- Born: 1952 (age 73–74)
- Education: Pennsylvania State University Dartmouth College
- Scientific career
- Workplaces: Dartmouth College CRREL
- Thesis: Wavy ice growth in forced flow (1991)

= Mary Albert =

American earth scientist

Mary Remley Albert (born 1952) is an American earth scientist who is a Professor of Engineering at Dartmouth College. She studies snow physics and transport phenomena. She is executive director of the US Ice Drilling Program.

== Early life and education ==
Albert was an undergraduate student at Pennsylvania State University. She first studied mathematics, before moving to Dartmouth College for graduate studies. Her master's work developed two-dimensional models to understand freezing using a moving mesh finite element approach. After earning her master's degree in engineering sciences, she moved to the University of California, San Diego. Her doctoral research considered the growth of wavy ice in forced flow. She joined the U.S. Army Corps of Engineers Cold Regions Research and Engineering Lab (CRREL), where she developed computational models to understand two-dimensional heat conduction.

== Research and career ==
At Dartmouth, Albert is a member of the Ice Research Laboratory. The laboratory looks to advance understanding of ice-related phenomena and train the next generation of polar researchers. She makes use of polar ice cores to better understand the climate catastrophe as well as developing adaptation strategies for communities to survive as the world's climate changes. Albert has been involved with scientific expeditions to Greenland and Antarctica. On these missions, she uses shallow radar, GPS and satellite imagery to understand the processes that go on in polar regions. In particular, Albert has studied ancient snow known as firn, which provides insight into 800,000 years of climate. She extracts firn from ice sheets, examines the firn's microstructure and monitors how it traps atmospheric gases. Albert worked with people from Qaanaaq to build renewable energy infrastructure that serves the northernmost communities of Greenland.

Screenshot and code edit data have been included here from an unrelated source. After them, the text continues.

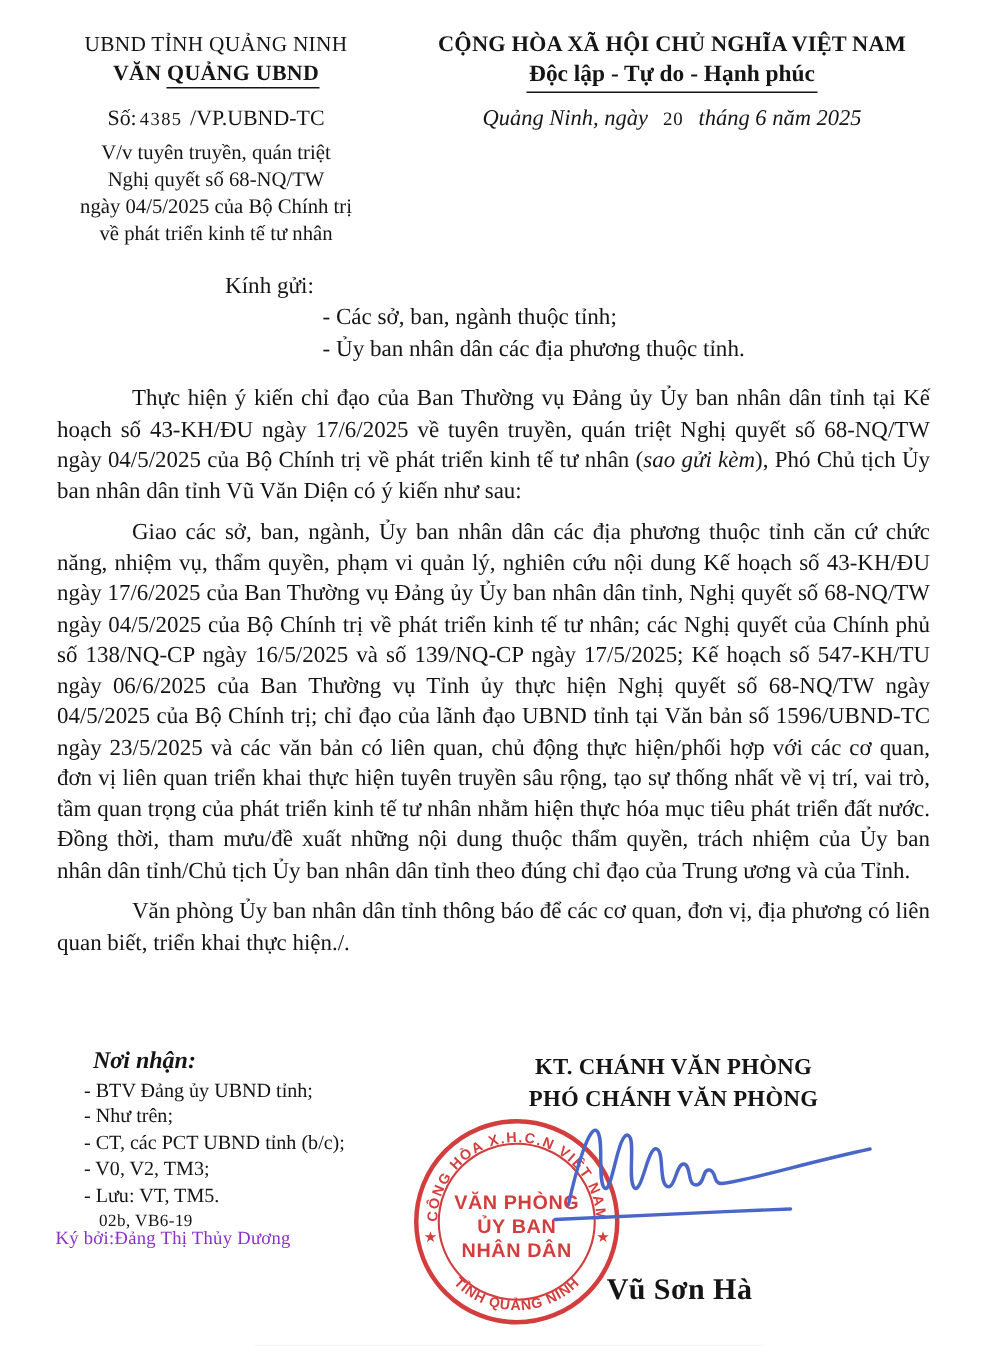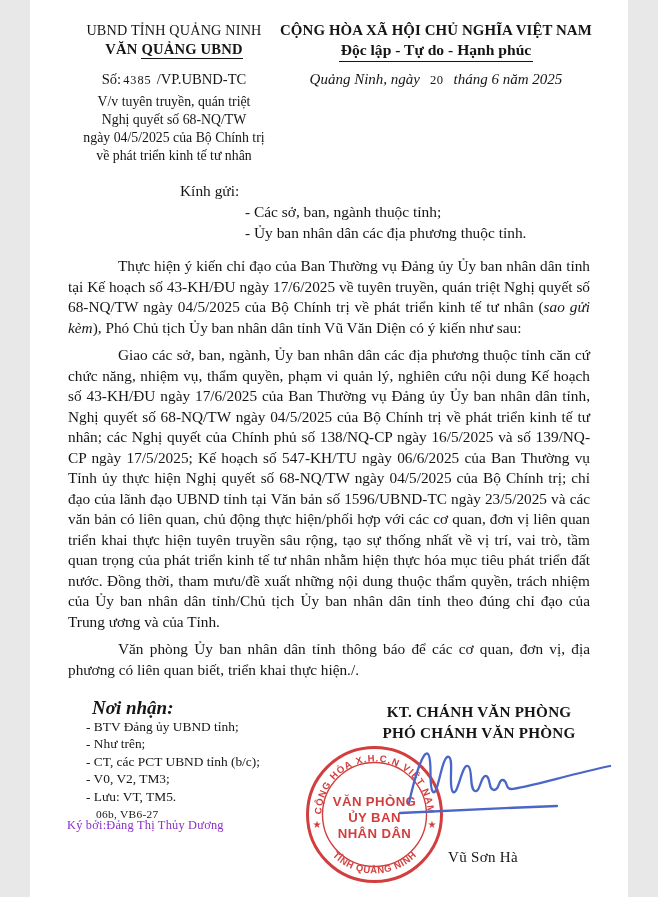--- a/index.html
+++ b/index.html
@@ -1,18 +1,18 @@
 <!DOCTYPE html>
 <html><head>
 <meta charset="utf-8">
 <style>
   html,body{margin:0;padding:0;background:#e8e8e8;}
   .page{
     position:relative;
-    width:598px;height:897px;
+    width:658px;height:897px;
     margin:0 auto;
     background:#ffffff;
     font-family:"Liberation Serif","DejaVu Serif",serif;
     color:#151515;
     box-sizing:border-box;
     padding:22px 38px 0;
     overflow:hidden;
   }
   
   .header{display:flex;}
@@ -37,27 +37,27 @@
   
   .body-text{margin-top:13px;}
   .body-text p{
     font-size:15.3px;line-height:20.5px;
     text-align:justify;text-indent:50px;
     margin:0 0 7px;
   }
   .body-text i{font-style:italic;}
   
   .noi-nhan{position:absolute;left:56px;top:699px;font-size:13.4px;line-height:17.6px;}
-  .nn-label{font-weight:bold;font-style:italic;font-size:19px;margin-left:6px;margin-bottom:1px;}
+  .nn-label{font-weight:bold;font-style:italic;font-size:16px;margin-left:6px;margin-bottom:1px;}
   .nn-code{font-size:11.4px;margin-left:10px;letter-spacing:.3px;}
   .esign{position:absolute;left:37px;top:818px;font-size:12.4px;letter-spacing:.2px;color:#8b2fc9;}
   .sign-titles{position:absolute;left:318px;top:701px;width:262px;text-align:center;
                font-weight:bold;font-size:15.2px;line-height:21px;letter-spacing:.2px;}
   .signer-name{position:absolute;left:322px;top:849px;width:262px;text-align:center;
-               font-weight:normal;font-size:15px;letter-spacing:.3px;}
+               font-weight:bold;font-size:20px;letter-spacing:.3px;}
   
   .seal-svg{position:absolute;left:274px;top:744px;width:141px;height:141px;opacity:.92;}
   .seal-svg text{font-family:"Liberation Sans","DejaVu Sans",sans-serif;fill:#cf2e2e;font-weight:bold;}
   .seal-ring{fill:none;stroke:#cf2e2e;}
   .sig-svg{position:absolute;left:353px;top:735px;width:232px;height:85px;}
   .sig-path{fill:none;stroke:#4a67c8;stroke-width:2.3;stroke-linecap:round;stroke-linejoin:round;}
 </style>
 </head>
 <body>
 
@@ -96,21 +96,21 @@
     <p>Văn phòng Ủy ban nhân dân tỉnh thông báo để các cơ quan, đơn vị, địa phương có liên quan biết, triển khai thực hiện./.</p>
   </div>
 
   <div class="noi-nhan">
     <div class="nn-label">Nơi nhận:</div>
     <div>- BTV Đảng ủy UBND tỉnh;</div>
     <div>- Như trên;</div>
     <div>- CT, các PCT UBND tỉnh (b/c);</div>
     <div>- V0, V2, TM3;</div>
     <div>- Lưu: VT, TM5.</div>
-    <div class="nn-code">06b, VB6-27</div>
+    <div class="nn-code">02b, VB6-19</div>
   </div>
 
   <div class="esign">Ký bởi:Đảng Thị Thủy Dương</div>
 
   <div class="sign-titles">
     <div>KT. CHÁNH VĂN PHÒNG</div>
     <div>PHÓ CHÁNH VĂN PHÒNG</div>
   </div>
   <div class="signer-name">Vũ Sơn Hà</div>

Albert has served on various national committees considering ice and polar science. Albert serves as executive director of the United States Ice Drilling Program, which is supported by the National Science Foundation. The Ice Drilling Program oversees planning for ice coring and drilling. The program releases regular white papers, maintains an equipment inventory and runs a comprehensive education program.

== Personal life ==
Albert is married to a geophysicist with whom she has two children. Both of her children are engineers.